Gregory Lebed
I've been teaching K-8 for over twenty years. In that time I've sat through more IEP meetings, written more parent emails, and filled out more behavior logs than I can count. And for most of that time, I did it the hard way — sticky notes, spreadsheets, mental gymnastics at the end of a long day trying to remember what happened with which student.
I'm also a Registered Behavior Technician (RBT). That training changed how I see behavior — not as something to punish, but as communication. It made me a better teacher, but it also made me more aware of how much data we lose when documentation is slow or painful. If logging a note takes two minutes, you stop doing it. And when you stop doing it, you lose the pattern. You lose the story.
I built ShortHand because I couldn't find a tool that worked the way a real classroom works. Every app I tried was either built for administrators or designed by people who hadn't been in front of 25 third-graders on a Tuesday afternoon. I needed something I could actually use — fast, quiet, one-handed — while also teaching.
So I built it myself. ShortHand is the tool I wish I'd had twenty years ago.
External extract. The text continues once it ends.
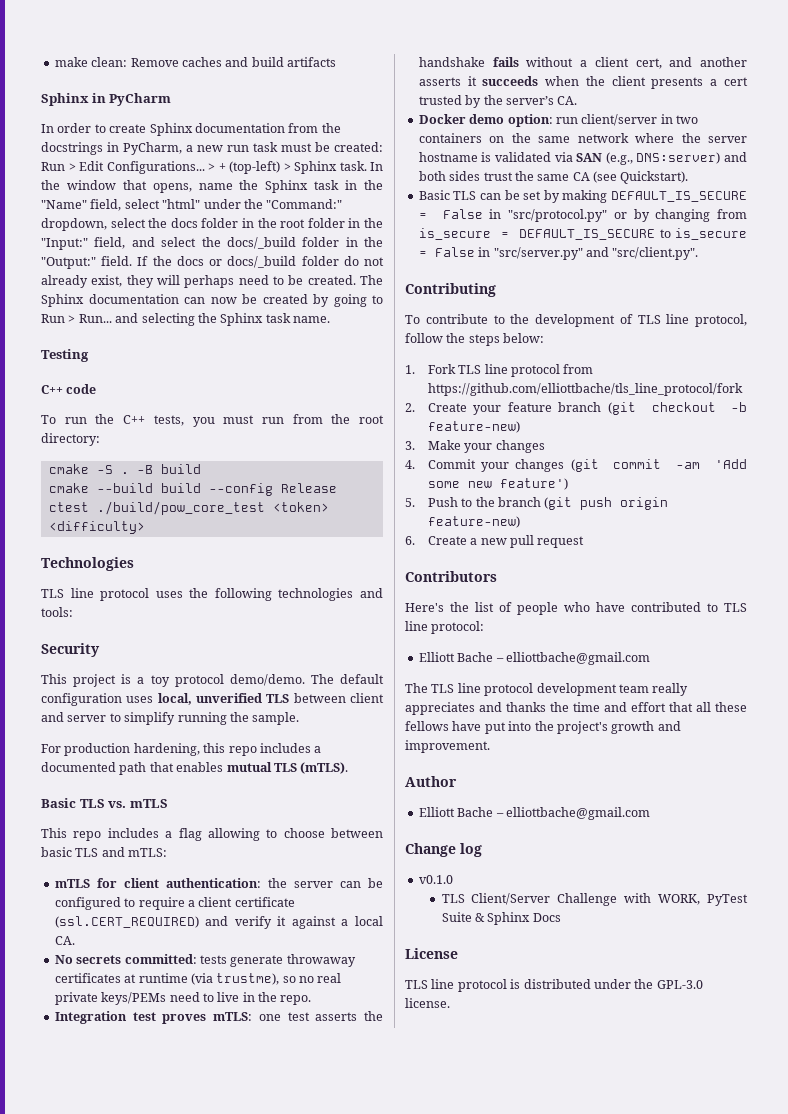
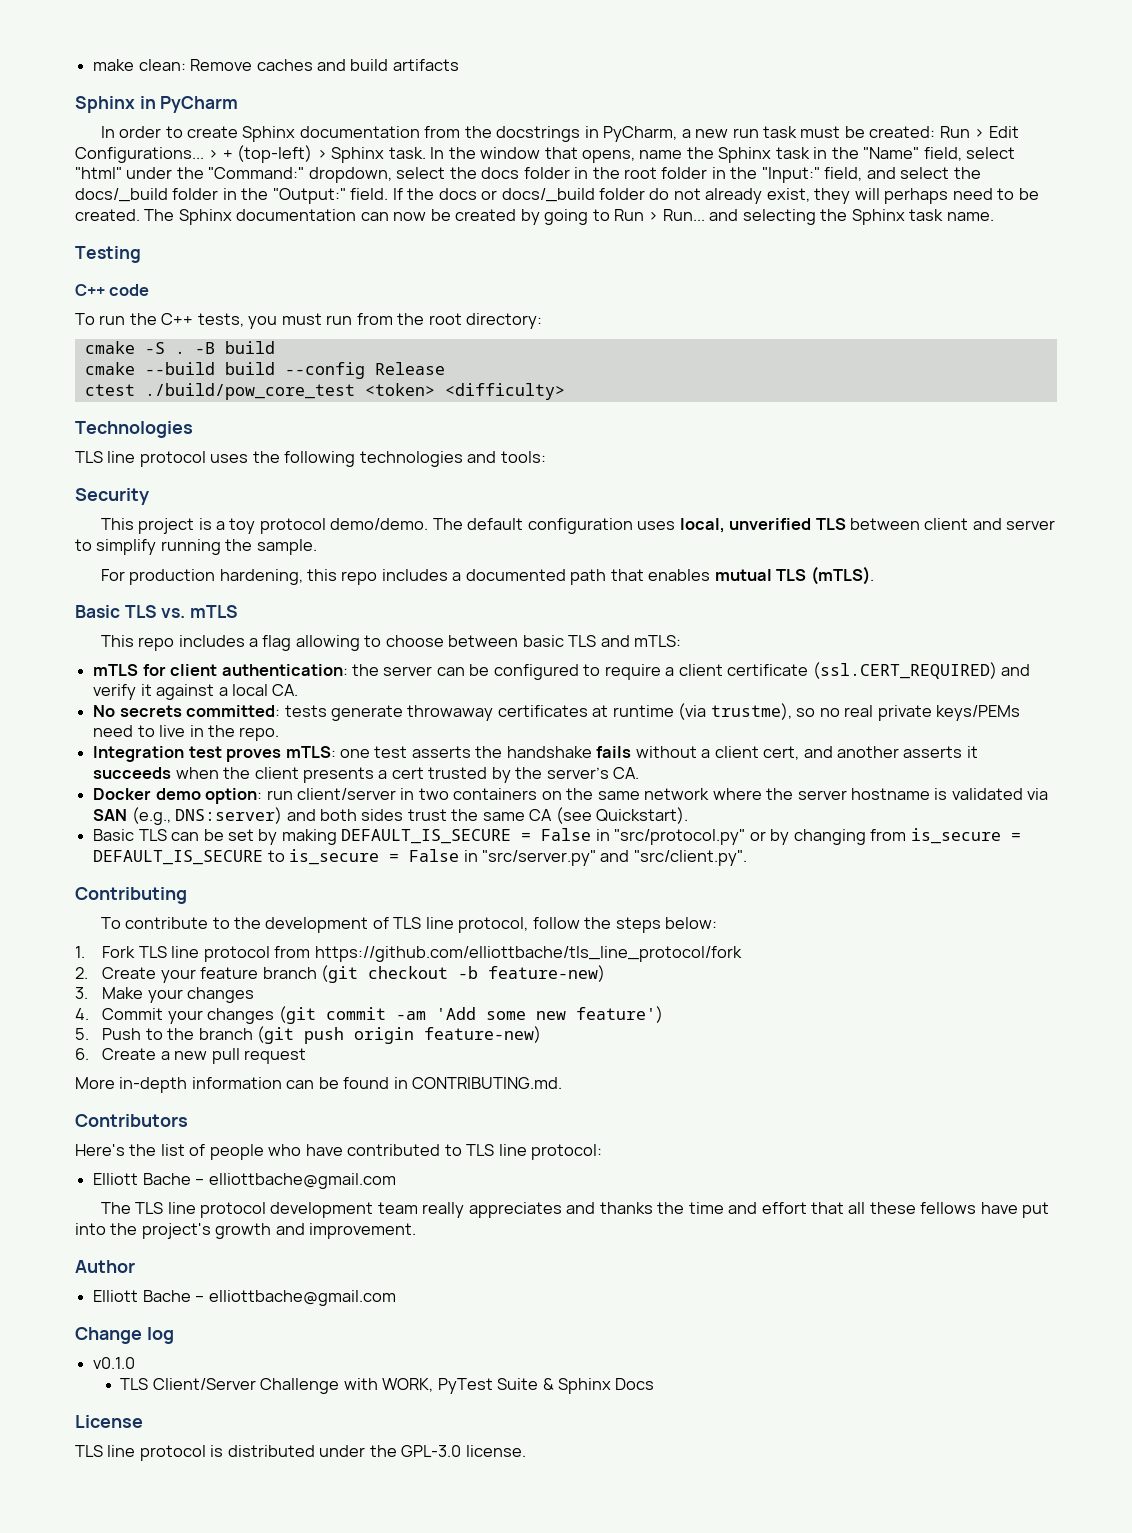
+ More in-depth information can be found in CONTRIBUTING.md.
I'm still a full-time teacher. I still use it every day. Every feature in this app came from a real problem I or another teacher actually faced.
“I didn't build this app to give you more work. I built it because I was tired of drowning in paperwork while trying to keep my head above water.”
Why my perspective matters
There's no shortage of ed-tech apps built by people who used to teach, or who talked to teachers, or who read research about teachers. ShortHand is different because I'm still in the classroom. When I ship a feature, I test it the next morning with my actual students. When something doesn't work in the real world, I feel it immediately and fix it.
That's the only way I know how to build something worth using.